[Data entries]
____
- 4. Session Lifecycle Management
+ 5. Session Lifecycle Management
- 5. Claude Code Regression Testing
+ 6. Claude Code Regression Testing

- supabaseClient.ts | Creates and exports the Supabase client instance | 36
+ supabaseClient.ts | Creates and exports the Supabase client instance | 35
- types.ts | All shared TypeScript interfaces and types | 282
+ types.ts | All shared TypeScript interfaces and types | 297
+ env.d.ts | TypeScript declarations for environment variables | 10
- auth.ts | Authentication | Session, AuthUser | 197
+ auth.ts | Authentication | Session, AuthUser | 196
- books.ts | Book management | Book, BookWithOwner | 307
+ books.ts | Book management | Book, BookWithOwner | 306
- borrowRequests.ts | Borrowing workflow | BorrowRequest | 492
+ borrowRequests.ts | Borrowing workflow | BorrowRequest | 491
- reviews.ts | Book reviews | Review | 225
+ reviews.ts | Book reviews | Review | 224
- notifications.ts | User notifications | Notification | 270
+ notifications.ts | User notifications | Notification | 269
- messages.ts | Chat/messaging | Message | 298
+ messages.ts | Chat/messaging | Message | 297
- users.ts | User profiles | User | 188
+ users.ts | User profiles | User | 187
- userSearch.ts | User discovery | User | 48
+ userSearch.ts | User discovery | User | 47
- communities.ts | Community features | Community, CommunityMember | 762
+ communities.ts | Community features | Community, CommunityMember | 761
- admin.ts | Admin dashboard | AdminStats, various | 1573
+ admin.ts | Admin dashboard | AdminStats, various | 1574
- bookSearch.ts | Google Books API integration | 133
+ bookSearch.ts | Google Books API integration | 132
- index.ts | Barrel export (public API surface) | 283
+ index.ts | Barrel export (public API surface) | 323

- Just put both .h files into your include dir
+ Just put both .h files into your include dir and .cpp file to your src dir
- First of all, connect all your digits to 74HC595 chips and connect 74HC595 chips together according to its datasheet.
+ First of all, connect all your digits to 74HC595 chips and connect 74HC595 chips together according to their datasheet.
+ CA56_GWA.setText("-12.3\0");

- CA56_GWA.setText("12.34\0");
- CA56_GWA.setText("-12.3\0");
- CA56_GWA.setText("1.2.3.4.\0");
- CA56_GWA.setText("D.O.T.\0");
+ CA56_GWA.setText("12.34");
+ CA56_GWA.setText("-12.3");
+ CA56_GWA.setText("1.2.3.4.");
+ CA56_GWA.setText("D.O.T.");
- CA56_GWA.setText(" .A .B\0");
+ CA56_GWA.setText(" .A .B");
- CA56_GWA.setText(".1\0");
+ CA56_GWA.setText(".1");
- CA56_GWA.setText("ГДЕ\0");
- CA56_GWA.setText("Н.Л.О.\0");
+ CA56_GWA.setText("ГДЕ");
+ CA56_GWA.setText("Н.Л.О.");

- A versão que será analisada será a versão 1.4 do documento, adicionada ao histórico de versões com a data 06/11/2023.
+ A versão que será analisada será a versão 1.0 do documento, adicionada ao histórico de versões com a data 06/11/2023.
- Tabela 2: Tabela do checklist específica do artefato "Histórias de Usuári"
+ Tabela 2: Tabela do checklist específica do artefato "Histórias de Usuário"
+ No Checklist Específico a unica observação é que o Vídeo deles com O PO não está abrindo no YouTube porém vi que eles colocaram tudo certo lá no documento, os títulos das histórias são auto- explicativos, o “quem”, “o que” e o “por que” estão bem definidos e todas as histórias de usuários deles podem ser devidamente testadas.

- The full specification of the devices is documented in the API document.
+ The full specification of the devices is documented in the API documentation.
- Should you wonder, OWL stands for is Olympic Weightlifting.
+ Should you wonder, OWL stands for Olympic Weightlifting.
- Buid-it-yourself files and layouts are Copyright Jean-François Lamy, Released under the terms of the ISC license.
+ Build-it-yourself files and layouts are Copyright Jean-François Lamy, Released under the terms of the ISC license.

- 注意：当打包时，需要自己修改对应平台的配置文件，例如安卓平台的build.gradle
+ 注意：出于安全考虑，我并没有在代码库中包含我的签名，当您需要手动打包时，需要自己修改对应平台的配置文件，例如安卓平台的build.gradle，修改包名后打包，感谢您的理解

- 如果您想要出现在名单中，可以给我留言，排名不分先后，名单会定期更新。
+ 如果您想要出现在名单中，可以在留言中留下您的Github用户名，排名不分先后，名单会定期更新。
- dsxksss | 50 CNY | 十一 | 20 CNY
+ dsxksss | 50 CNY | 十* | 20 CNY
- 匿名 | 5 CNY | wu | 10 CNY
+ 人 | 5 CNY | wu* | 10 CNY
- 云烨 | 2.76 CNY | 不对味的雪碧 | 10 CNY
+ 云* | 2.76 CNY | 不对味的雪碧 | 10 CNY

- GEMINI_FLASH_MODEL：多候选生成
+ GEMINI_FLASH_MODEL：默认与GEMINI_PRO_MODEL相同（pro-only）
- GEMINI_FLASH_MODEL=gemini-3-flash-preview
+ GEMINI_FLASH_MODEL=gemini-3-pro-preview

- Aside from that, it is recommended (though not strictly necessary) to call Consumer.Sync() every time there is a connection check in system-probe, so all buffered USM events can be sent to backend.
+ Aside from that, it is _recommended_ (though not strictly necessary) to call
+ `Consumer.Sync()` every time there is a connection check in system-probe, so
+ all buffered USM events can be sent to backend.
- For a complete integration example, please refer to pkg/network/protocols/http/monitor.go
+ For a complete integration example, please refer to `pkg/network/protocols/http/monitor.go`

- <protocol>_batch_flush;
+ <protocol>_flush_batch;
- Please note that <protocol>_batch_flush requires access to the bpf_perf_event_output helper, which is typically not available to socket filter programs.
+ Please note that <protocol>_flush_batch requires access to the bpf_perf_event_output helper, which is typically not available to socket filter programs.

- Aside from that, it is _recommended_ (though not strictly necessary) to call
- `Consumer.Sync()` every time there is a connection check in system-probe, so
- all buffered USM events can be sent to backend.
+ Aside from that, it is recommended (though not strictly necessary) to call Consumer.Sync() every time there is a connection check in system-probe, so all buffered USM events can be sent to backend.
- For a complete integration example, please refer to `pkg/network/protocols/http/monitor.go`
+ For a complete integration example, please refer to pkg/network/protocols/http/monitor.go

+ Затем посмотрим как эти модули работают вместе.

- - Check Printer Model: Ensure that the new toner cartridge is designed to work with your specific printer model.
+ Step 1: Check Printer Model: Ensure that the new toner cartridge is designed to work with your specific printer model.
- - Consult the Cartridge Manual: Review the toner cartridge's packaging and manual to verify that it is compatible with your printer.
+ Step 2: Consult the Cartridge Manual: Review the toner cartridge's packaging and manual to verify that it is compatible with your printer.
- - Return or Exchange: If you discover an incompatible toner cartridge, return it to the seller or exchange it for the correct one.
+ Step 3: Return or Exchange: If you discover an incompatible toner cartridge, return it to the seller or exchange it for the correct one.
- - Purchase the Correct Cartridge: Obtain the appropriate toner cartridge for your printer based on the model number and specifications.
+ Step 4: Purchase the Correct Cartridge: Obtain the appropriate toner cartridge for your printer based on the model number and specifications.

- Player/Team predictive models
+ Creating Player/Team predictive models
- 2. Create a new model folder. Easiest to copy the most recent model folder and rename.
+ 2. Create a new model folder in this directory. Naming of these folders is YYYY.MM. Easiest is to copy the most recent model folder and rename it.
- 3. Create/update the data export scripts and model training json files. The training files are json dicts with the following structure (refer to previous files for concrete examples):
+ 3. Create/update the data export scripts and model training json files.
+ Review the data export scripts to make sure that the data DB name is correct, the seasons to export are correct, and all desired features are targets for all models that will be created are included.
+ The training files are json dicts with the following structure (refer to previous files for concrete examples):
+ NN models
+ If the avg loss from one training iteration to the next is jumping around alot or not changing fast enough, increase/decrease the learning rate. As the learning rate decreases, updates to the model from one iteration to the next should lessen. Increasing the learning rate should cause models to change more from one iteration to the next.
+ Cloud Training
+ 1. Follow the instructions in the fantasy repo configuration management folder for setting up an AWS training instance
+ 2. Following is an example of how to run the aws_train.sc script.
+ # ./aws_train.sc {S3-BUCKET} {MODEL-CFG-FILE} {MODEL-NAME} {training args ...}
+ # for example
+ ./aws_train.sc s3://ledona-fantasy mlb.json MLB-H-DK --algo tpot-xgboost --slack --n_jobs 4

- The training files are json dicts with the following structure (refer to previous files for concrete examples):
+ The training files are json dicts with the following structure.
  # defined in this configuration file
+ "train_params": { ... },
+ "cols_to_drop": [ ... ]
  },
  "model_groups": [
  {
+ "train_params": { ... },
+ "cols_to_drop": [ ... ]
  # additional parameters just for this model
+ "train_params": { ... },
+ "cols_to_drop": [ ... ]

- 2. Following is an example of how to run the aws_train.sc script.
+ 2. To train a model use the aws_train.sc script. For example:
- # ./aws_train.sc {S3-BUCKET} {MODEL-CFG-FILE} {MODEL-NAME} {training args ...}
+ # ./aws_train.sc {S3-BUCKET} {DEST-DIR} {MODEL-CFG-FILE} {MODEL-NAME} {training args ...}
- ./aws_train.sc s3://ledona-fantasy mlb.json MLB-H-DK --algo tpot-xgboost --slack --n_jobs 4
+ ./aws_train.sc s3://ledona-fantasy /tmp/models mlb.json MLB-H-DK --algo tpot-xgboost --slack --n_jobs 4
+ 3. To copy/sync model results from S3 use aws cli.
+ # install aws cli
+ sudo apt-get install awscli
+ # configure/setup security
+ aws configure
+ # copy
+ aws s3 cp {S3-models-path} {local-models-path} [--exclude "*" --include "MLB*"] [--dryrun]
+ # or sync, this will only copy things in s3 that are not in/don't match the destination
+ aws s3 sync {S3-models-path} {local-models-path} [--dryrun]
____
* Exercise description
Reproduce every line of the records containing the string "rename".

* Your solution
- 2. Create a new model folder. Easiest to copy the most recent model folder and rename.
+ 2. Create a new model folder in this directory. Naming of these folders is YYYY.MM. Easiest is to copy the most recent model folder and rename it.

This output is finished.